- Input records
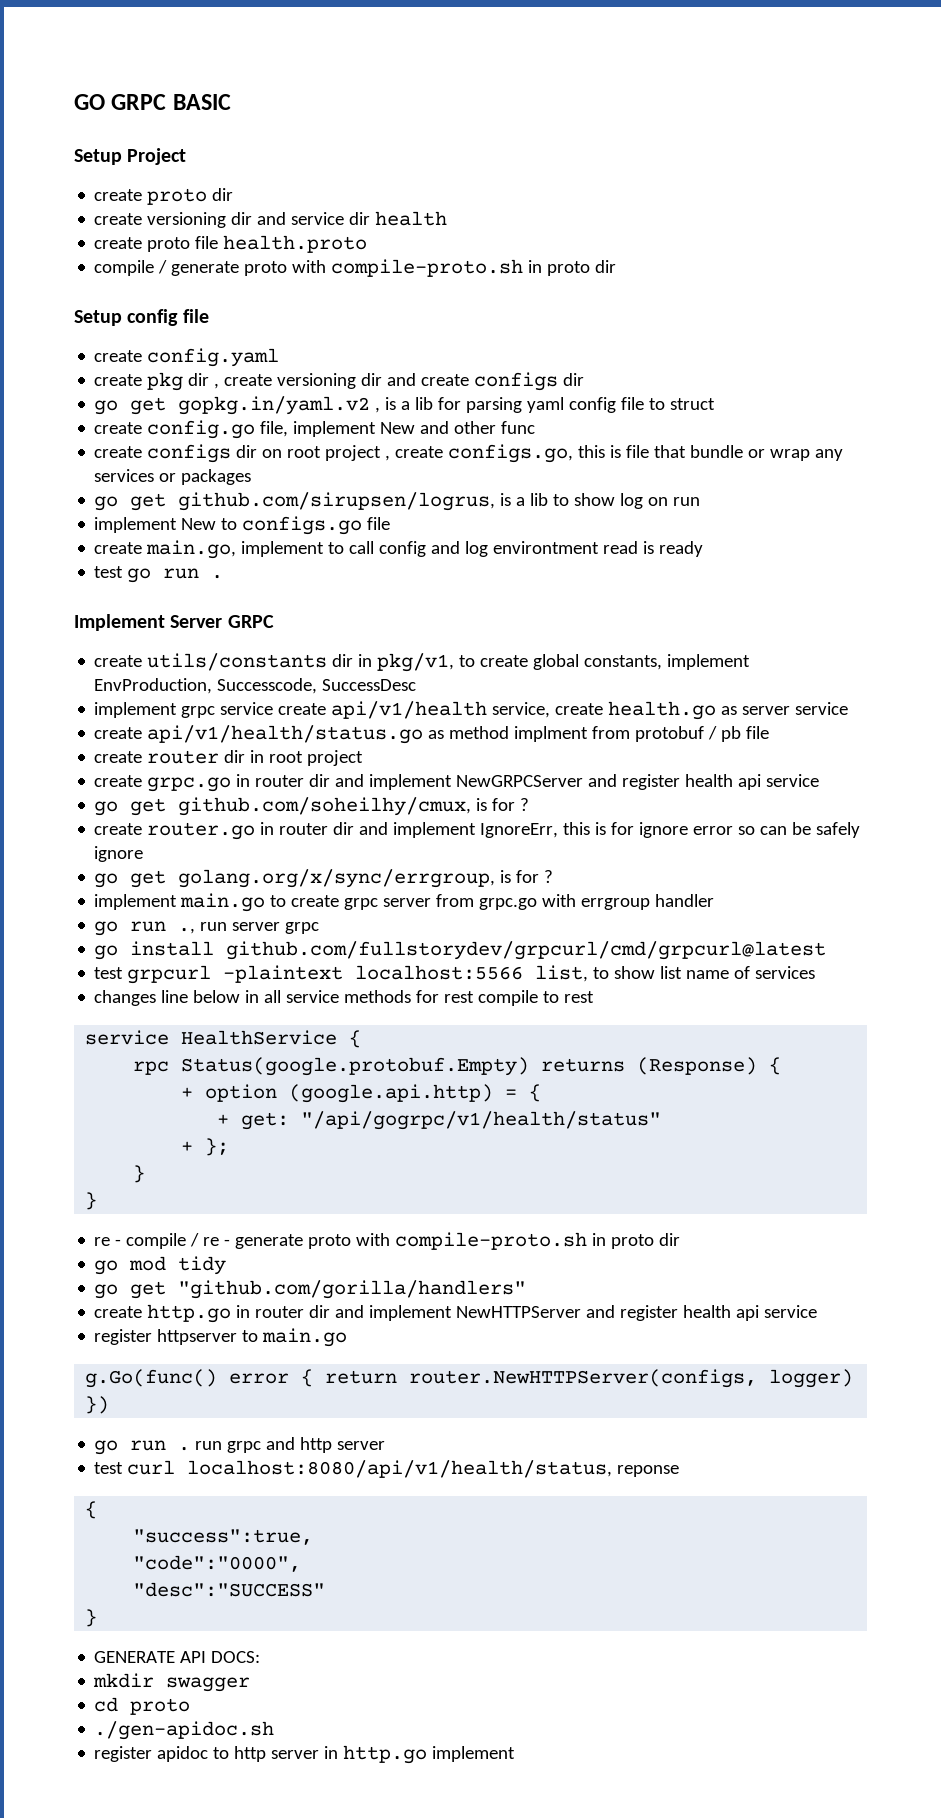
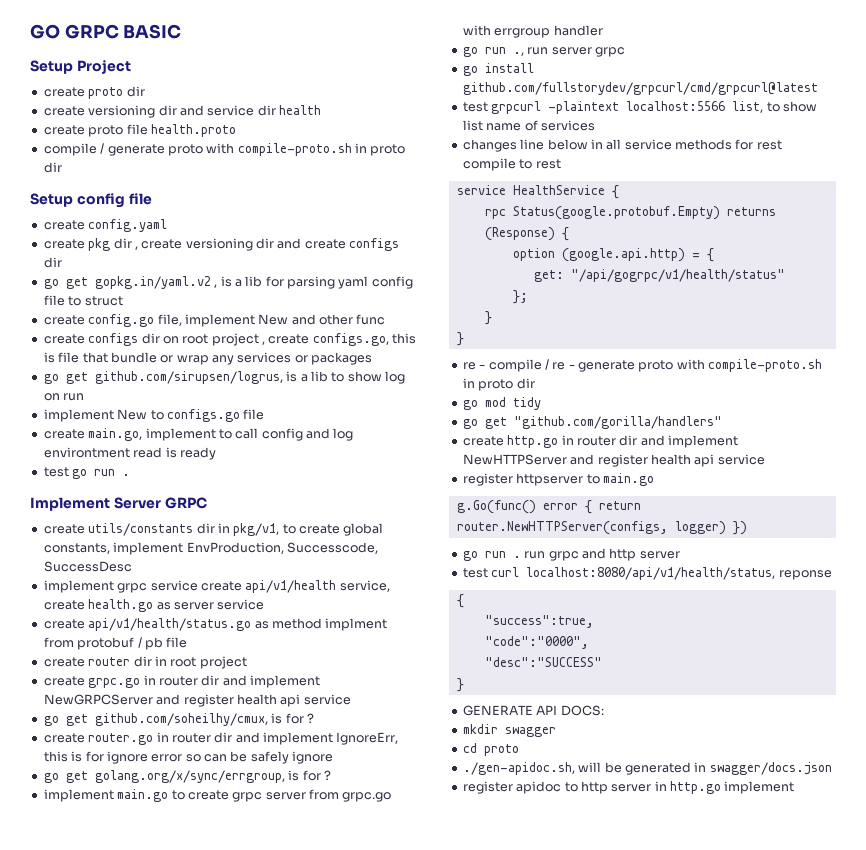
- + option (google.api.http) = {
+ option (google.api.http) = {
- + get: "/api/gogrpc/v1/health/status"
+ get: "/api/gogrpc/v1/health/status"
- + };
+ };
- ./gen-apidoc.sh
+ ./gen-apidoc.sh, will be generated in swagger/docs.json

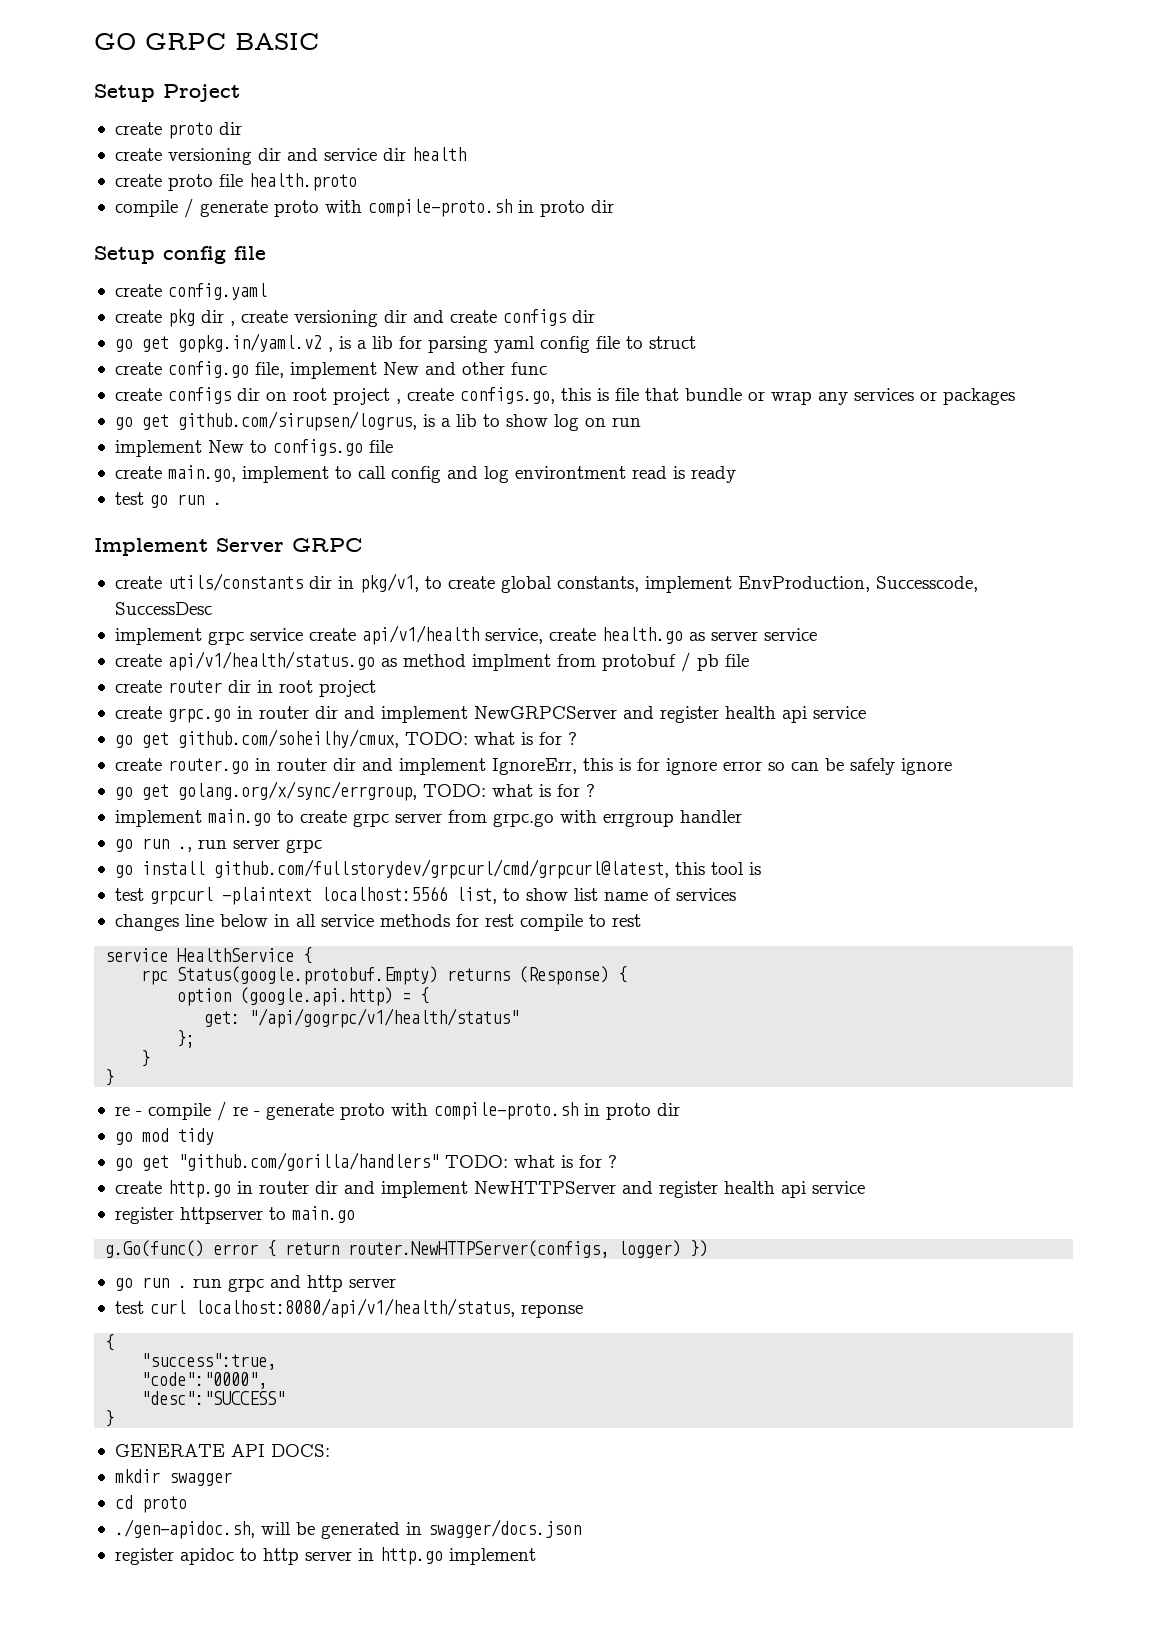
- go get github.com/soheilhy/cmux, is for ?
+ go get github.com/soheilhy/cmux, TODO: what is for ?
- go get golang.org/x/sync/errgroup, is for ?
+ go get golang.org/x/sync/errgroup, TODO: what is for ?
- go install github.com/fullstorydev/grpcurl/cmd/grpcurl@latest
+ go install github.com/fullstorydev/grpcurl/cmd/grpcurl@latest, this tool is
- go get "github.com/gorilla/handlers"
+ go get "github.com/gorilla/handlers" TODO: what is for ?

- Action item
Would you restate, exactly and with no pictures, the lines of the entries above from the one containing "- ./gen-apidoc.sh" through the one containing "- go install"?

- Answer space
- ./gen-apidoc.sh
+ ./gen-apidoc.sh, will be generated in swagger/docs.json

- go get github.com/soheilhy/cmux, is for ?
+ go get github.com/soheilhy/cmux, TODO: what is for ?
- go get golang.org/x/sync/errgroup, is for ?
+ go get golang.org/x/sync/errgroup, TODO: what is for ?
- go install github.com/fullstorydev/grpcurl/cmd/grpcurl@latest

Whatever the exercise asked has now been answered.